In the meantime, she had come in and told us how she had found the little sweety. The cat lady had had it in her mouth. She’s a marvelous hunter and loves eating birds. She once said eating a bird gives her the feeling of flying herself … So she had brought the little sweety to the front door where it screamed so loudly that the human who heard it when she rode into the farmyard, came to help and took the robin out of the cat lady’s mouth.
So after another while in my hand, the breathing calmed down and the robin moved its tiny feet. It didn’t seem to be injured. The cat lady had simply brought it to the door. If she had wanted to eat it, she would have done so. After another while, the robin was sitting on my hand looking at me. So I asked the human she to bring a little fir twig from the decoration outside which I laid on the window sill and on which I sat the little robin. There it was sitting for another while looking at me.

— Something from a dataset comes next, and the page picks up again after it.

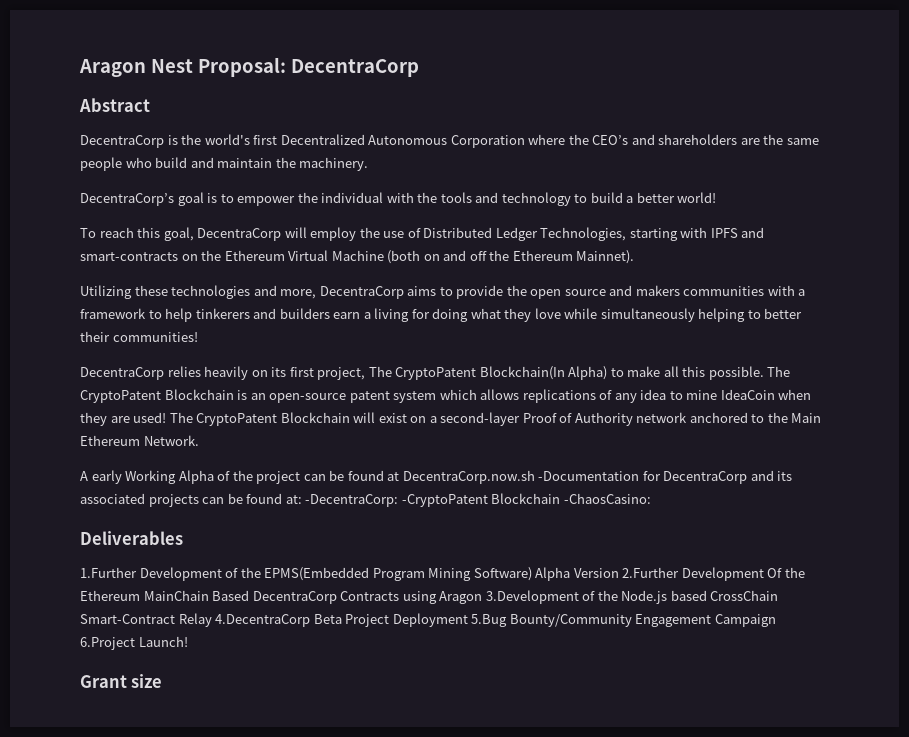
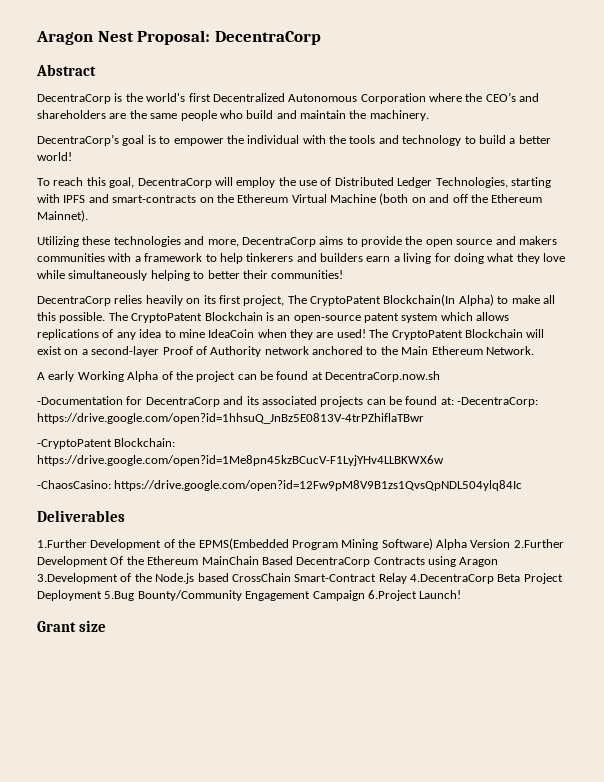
(535, 477) none -> (441, 376) //
[401,493,561,507] -CryptoPatent Blockchain -> [37,413,424,424] [37,438,176,449] [37,455,444,466] https://drive.google.com/open?id=1hhsuQ_JnBz5E0813V-4trPZhiflaTBwr // -CryptoPatent Blockchain: https://drive.google.com/open?id=1Me8pn45kzBCucV-F1LyjYHv4LLBKWX6w //
(651, 498) none -> [114,480,523,491] https://drive.google.com/open?id=12Fw9pM8V9B1zs1QvsQpNDL504ylq84Ic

After another while, the robin looked strong enough to go back outside so I took it in my hand again, talked to it and then sat it on the rose twig directly at the living room window. There it sat for another while and breathed heavily, maybe to get used to the cold air. The difference in temperature between the living room (about 20 degrees), window sill (a bit colder directly at the window) and then outside (about -10 degrees) must have been hard to take.
While our little guest was sitting there outside by the window, its companion was looking for it and fluttered to the other living room
window. It must have known that its mate was there with us. After another while, the little guest fluttered away and was gone. Not seen
again on that day.
The next morning the little guest was in the yard hopping on the fence and hopping on the farm ground. It looked quite dangerous what it was doing, as the two farm cats were nearby. But we couldn’t help it. That’s nature…
When I returned some hours later around lunchtime, I met the cat lady. She was standing in front of the back door and she had the body of the little robin lying beside her. She was showing me her pray, but she didn’t eat it. I took the little body away from her and brought it to the garden where I laid it down in the centre of the spiral of crocuses which was starting to bloom.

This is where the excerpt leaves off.